Before-and-after change records
● ● ●

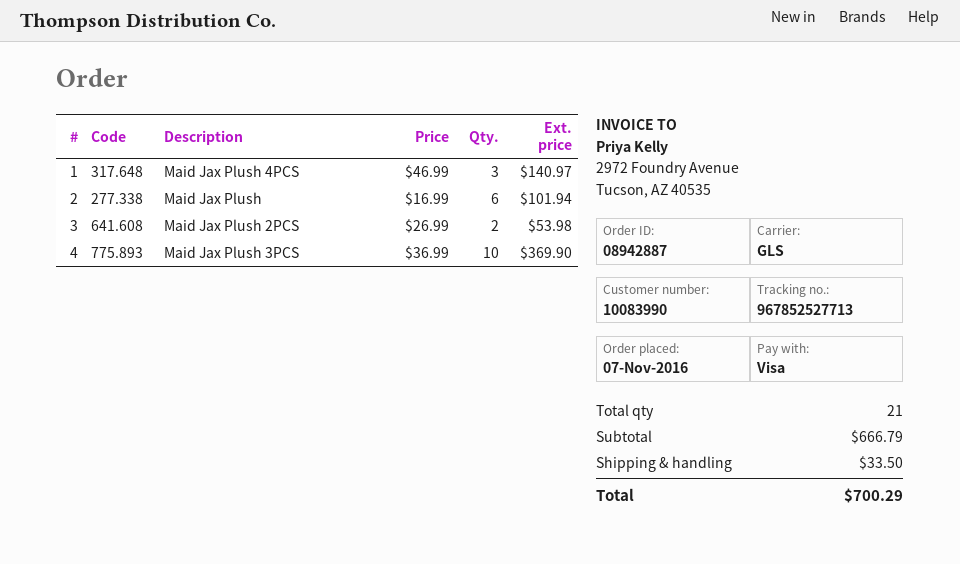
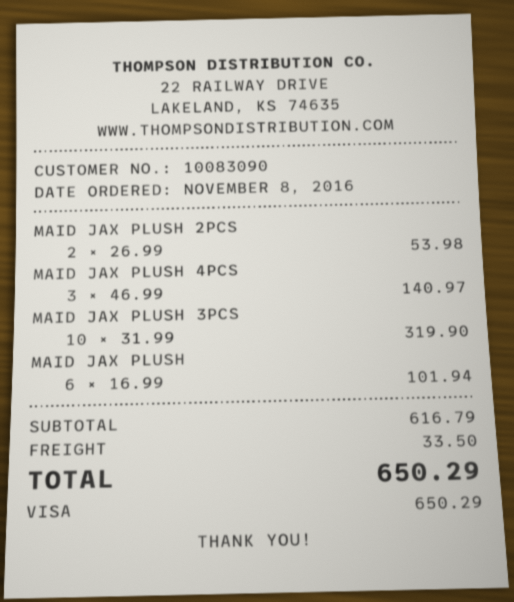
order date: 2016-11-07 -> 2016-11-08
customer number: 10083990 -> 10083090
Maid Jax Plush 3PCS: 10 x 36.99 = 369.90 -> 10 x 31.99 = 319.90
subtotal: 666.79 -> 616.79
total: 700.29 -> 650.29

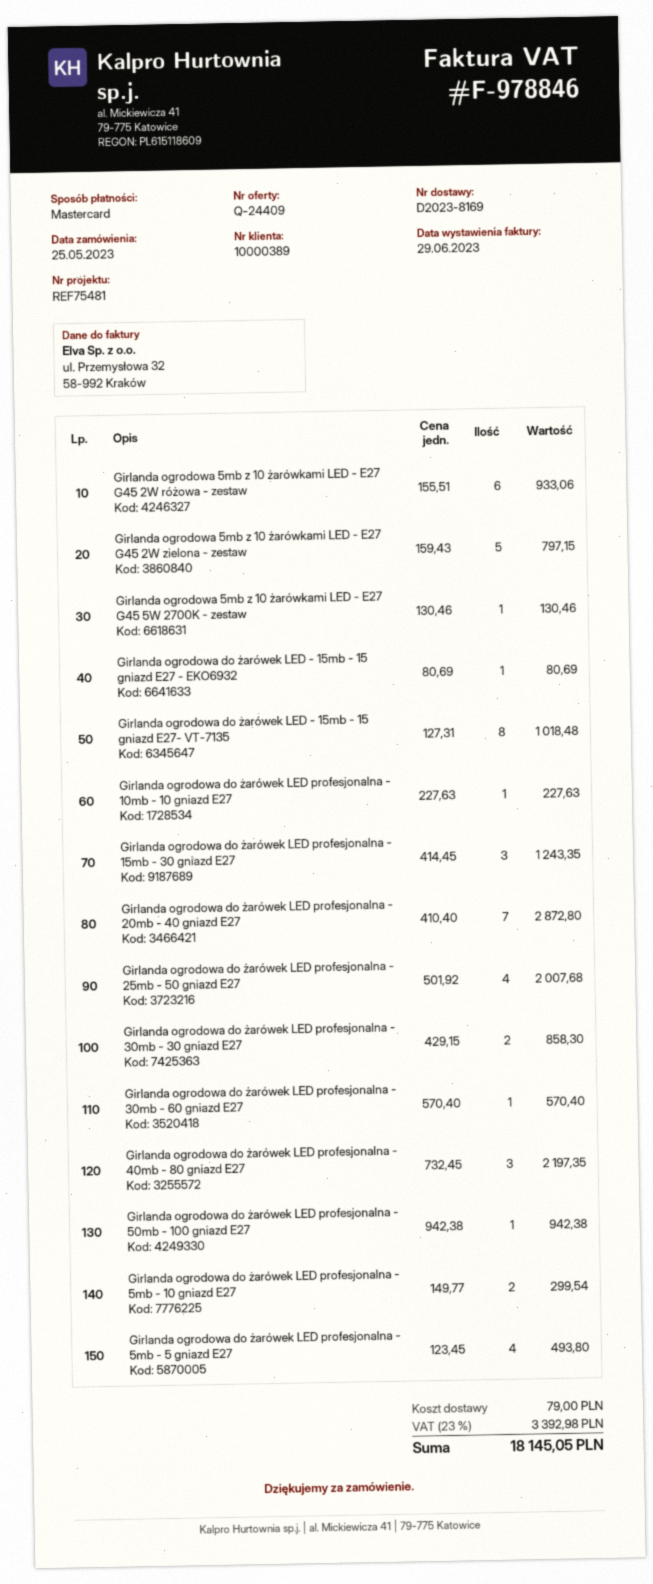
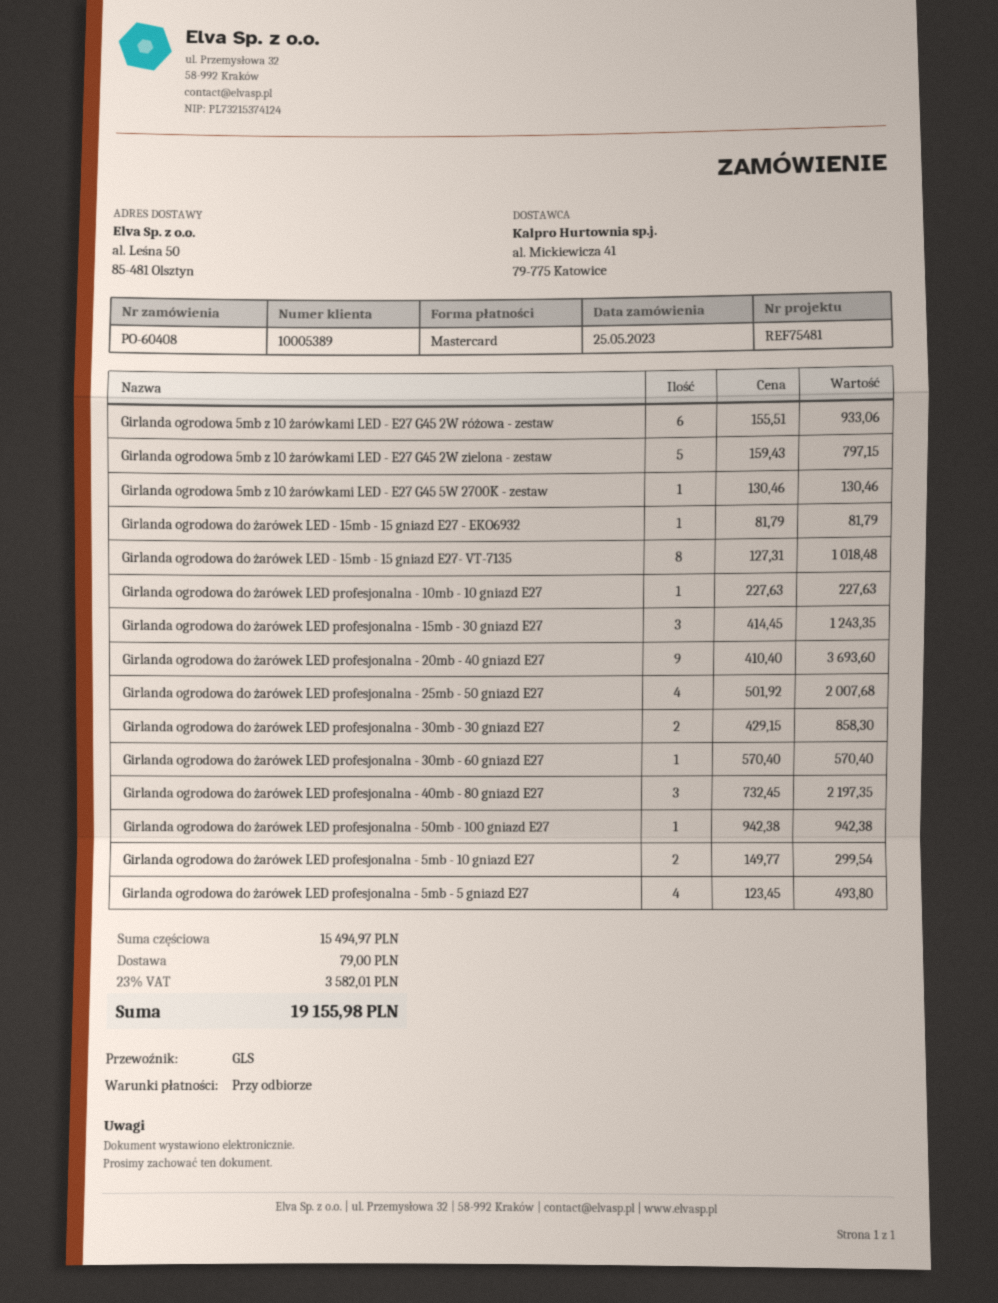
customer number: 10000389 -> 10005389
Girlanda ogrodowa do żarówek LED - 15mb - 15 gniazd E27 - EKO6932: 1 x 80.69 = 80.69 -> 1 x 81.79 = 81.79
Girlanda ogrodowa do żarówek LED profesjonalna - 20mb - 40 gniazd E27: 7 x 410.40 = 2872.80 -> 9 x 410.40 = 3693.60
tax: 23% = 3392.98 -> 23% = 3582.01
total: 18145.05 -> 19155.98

● ● ●

TASK ITEM:
Each record above is to be restated exactly, with its pictures removed from the copy.

EXPECTED ANSWER:
order date: 2016-11-07 -> 2016-11-08
customer number: 10083990 -> 10083090
Maid Jax Plush 3PCS: 10 x 36.99 = 369.90 -> 10 x 31.99 = 319.90
subtotal: 666.79 -> 616.79
total: 700.29 -> 650.29

customer number: 10000389 -> 10005389
Girlanda ogrodowa do żarówek LED - 15mb - 15 gniazd E27 - EKO6932: 1 x 80.69 = 80.69 -> 1 x 81.79 = 81.79
Girlanda ogrodowa do żarówek LED profesjonalna - 20mb - 40 gniazd E27: 7 x 410.40 = 2872.80 -> 9 x 410.40 = 3693.60
tax: 23% = 3392.98 -> 23% = 3582.01
total: 18145.05 -> 19155.98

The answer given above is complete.